Last night Entourage came to its end…for now. I went into the series finale with medium-level hopes. The season only totaled eight episodes and the finale, which should have been an hour, was the standard time of all the other episodes. Given everything that had led up to ‘The End’, I didn’t see how they’d go out with a bang.
I was misty-eyed once everything was said and done, which I originally equated with enjoying a “solid finale”. But I couldn’t escape the nagging thoughts that stayed with me this morning. Series finales (outside of the perfection done by Six Feet Under) are generally love it or hate it territory. I firmly “liked” Entourage’s ending. However, whether or not this episode was a set up for the movie, I still took issue with the a few things:
- Vince’s whirlwind romance could have been spread out just a little bit more. They portrayed his fiancé as a practical professional, yet we were supposed to fully believe that all it took was a 24-hour date and huge rock for her to become a hopeless romantic? Both unrealistic and lazy.
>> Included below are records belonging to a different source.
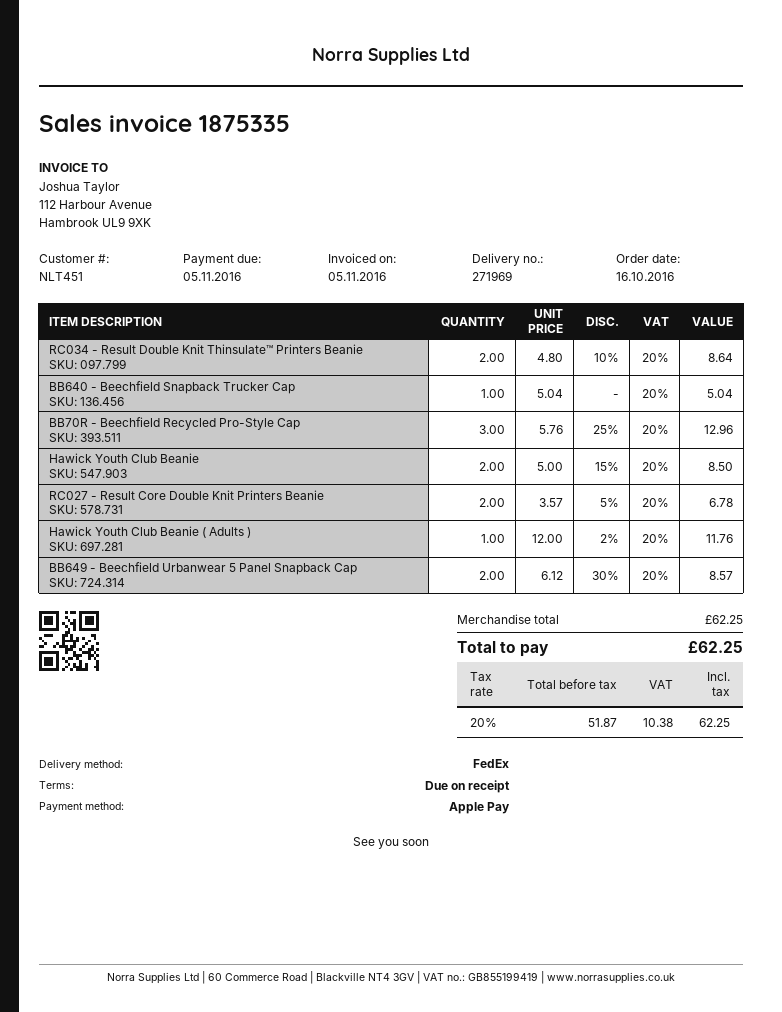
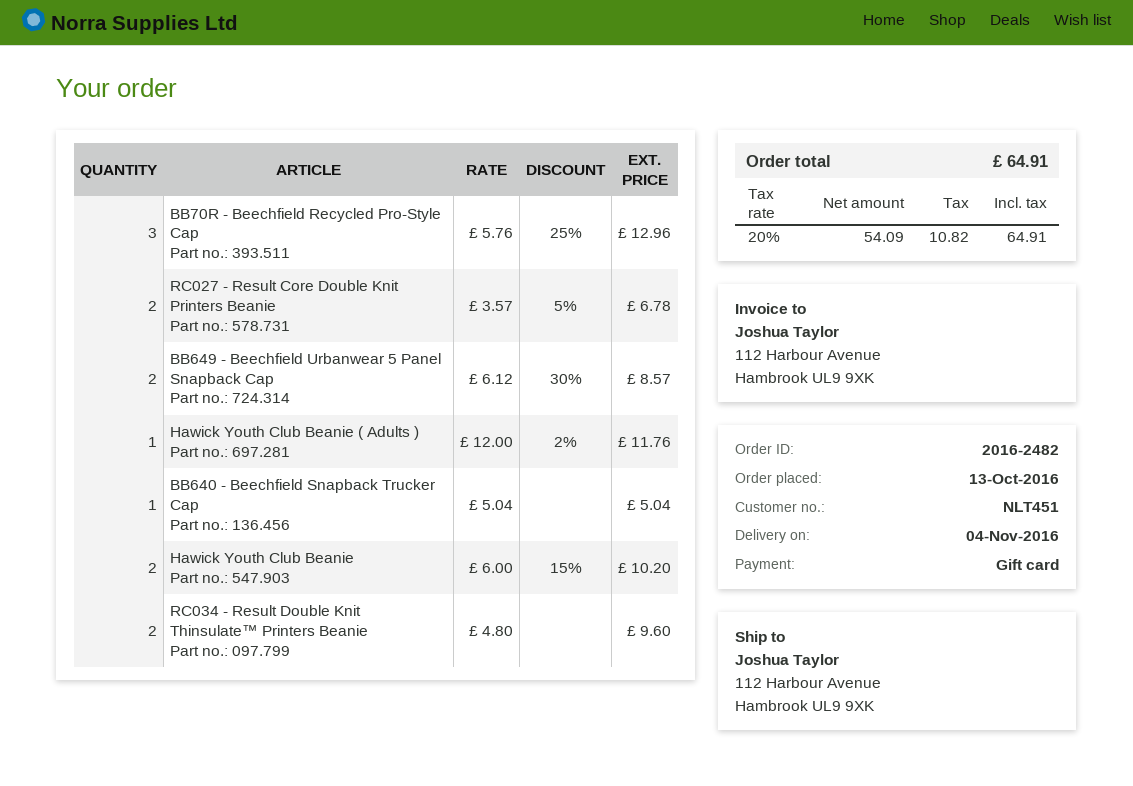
order date: 2016-10-16 -> 2016-10-13
payment method: Apple Pay -> gift card
RC034 - Result Double Knit Thinsulate™ Printers Beanie: 2 x 4.80 - 10% = 8.64 -> 2 x 4.80 = 9.60
Hawick Youth Club Beanie: 2 x 5.00 - 15% = 8.50 -> 2 x 6.00 - 15% = 10.20
net: 51.87 -> 54.09
tax: 20% = 10.38 -> 20% = 10.82
total: 62.25 -> 64.91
- I stopped liking Mrs. Ari…er…Melissa after the second episode of this season. They also played her uncharacteristically callous, which we now see was only done to make sure Ari could pursue Dana Gordon without betraying his marriage (something many fans had wanted to see for YEARS). All that’s fine, but similar to Vince’s story, I wish they’d given us more time to see Ari woo and not left us with a spastic choice to end his career that may be undone should he take the position he was offered at the end of the episode.
- Eric and Sloan’s story could have honestly wrapped up last season with a huge wedding. The emotional turmoil their break-up caused and the slapdash way the writers threw them back together at the end was pointless.
- Lloyd may have been moving up the ranks career-wise, but he was severely demoted this season. Aside from a few phone conversations with Drama, we barely saw him. There may not have been enough room for him with such limited time. But who better to help Ari with his heartbreak than his adoring ex-assistant? It would have been seamless and enjoyable.
Entourage has been critiqued for years as Sex and the City for men, but although I’m sure they exist, I have yet to cross paths with someone who watched both series with the same gusto. There was a slightly wider margin of time for Carrie and Co. to finish their story (and then start it again in an incredibly crappy second part), but I’m still hoping for the same satisfying ending for Entourage that the S&TC movie provided for fans. I can’t wait to see what millionaire looks like on Turtle and whether or not Drama can sustain his lucky career streak.